Physical characteristics
- • location: Numukamis Bay, Barkley Sound
- • coordinates: 48°53′58″N 125°00′33″W﻿ / ﻿48.89944°N 125.00917°W
- • elevation: 0 m (0 ft)
- Length: 25 km (16 mi)
- Basin size: 190 km^{2} (73 mi^{2})

Basin features
- • left: South Sarita River

= Sarita River =

River in British Columbia, Canada

The Sarita River is an approximately 25 km-long river on the west coast of Vancouver Island, British Columbia, Canada, just north of the hamlet of Bamfield.

==History==
The Sarita River basin is the traditional homeland of the Huu-ay-aht Peoples. The river was important to the Huu-ay-aht for thousands of years as a source of food and as a means of transportation between villages throughout the territory. The Huu-ay-aht wintering village, Nuumakimyiis, was located at the mouth of the river. In the twentieth century, logging through the Sarita River watershed has reduced habitat and resulted in damage to the river ecosystem. By 1997, 62% of the watershed had been logged.

In 2018, the Huu-ay-aht First Nations announced plans to begin a salmon renewal program to bring back the important food staple to the Sarita River.

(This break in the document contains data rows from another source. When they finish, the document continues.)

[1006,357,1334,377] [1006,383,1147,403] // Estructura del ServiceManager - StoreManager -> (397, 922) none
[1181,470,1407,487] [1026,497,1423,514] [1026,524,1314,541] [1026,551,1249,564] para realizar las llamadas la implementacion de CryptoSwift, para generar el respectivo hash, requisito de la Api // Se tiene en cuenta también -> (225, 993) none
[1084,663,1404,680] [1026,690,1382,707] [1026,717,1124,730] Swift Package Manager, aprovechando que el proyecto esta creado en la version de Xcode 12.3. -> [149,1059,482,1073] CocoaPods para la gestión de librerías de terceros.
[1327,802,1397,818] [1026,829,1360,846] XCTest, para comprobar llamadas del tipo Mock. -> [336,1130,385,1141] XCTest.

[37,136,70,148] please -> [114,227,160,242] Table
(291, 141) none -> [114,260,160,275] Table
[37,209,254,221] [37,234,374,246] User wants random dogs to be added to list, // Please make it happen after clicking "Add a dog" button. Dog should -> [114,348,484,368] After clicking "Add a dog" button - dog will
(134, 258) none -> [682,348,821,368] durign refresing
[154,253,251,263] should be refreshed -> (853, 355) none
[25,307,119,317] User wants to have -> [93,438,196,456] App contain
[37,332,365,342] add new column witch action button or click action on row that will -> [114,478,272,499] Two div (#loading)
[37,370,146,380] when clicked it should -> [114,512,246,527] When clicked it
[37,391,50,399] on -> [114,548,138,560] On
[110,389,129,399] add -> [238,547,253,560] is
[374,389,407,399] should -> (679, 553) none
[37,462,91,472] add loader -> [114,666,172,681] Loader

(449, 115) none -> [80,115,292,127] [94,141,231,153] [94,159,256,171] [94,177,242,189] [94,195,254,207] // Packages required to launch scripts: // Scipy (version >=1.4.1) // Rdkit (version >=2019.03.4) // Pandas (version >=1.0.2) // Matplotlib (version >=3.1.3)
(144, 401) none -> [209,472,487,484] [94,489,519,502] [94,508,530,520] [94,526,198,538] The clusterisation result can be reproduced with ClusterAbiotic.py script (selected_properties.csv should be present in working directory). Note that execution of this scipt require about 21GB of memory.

On October 19, 2024, the Sarita River flooded due to an atmospheric river, part of the 2024 British Columbia floods. The road to Bamfield washed out, killing two people.

==River course==
The river has its source in the mountainous interior of Vancouver Island, not far from the Nitinat River basin. The river flows westerly into Sarita Lake and empties the lake over Sarita Falls before meandering through a lowland valley towards the ocean at Numukamis Bay on the eastern edge of the Barkley Sound. The Sarita River has a braided river mouth with a number of distributaries. The main tributary for the Sarita River is the South Sarita River. The South Sarita River starts south-west of the Sarita River in the Somerset Range. It flows north-east and meets the Sarita River west of Sarita Lake.

The Bamfield Road, the main road to Bamfield, follows the middle course of the Sarita River valley.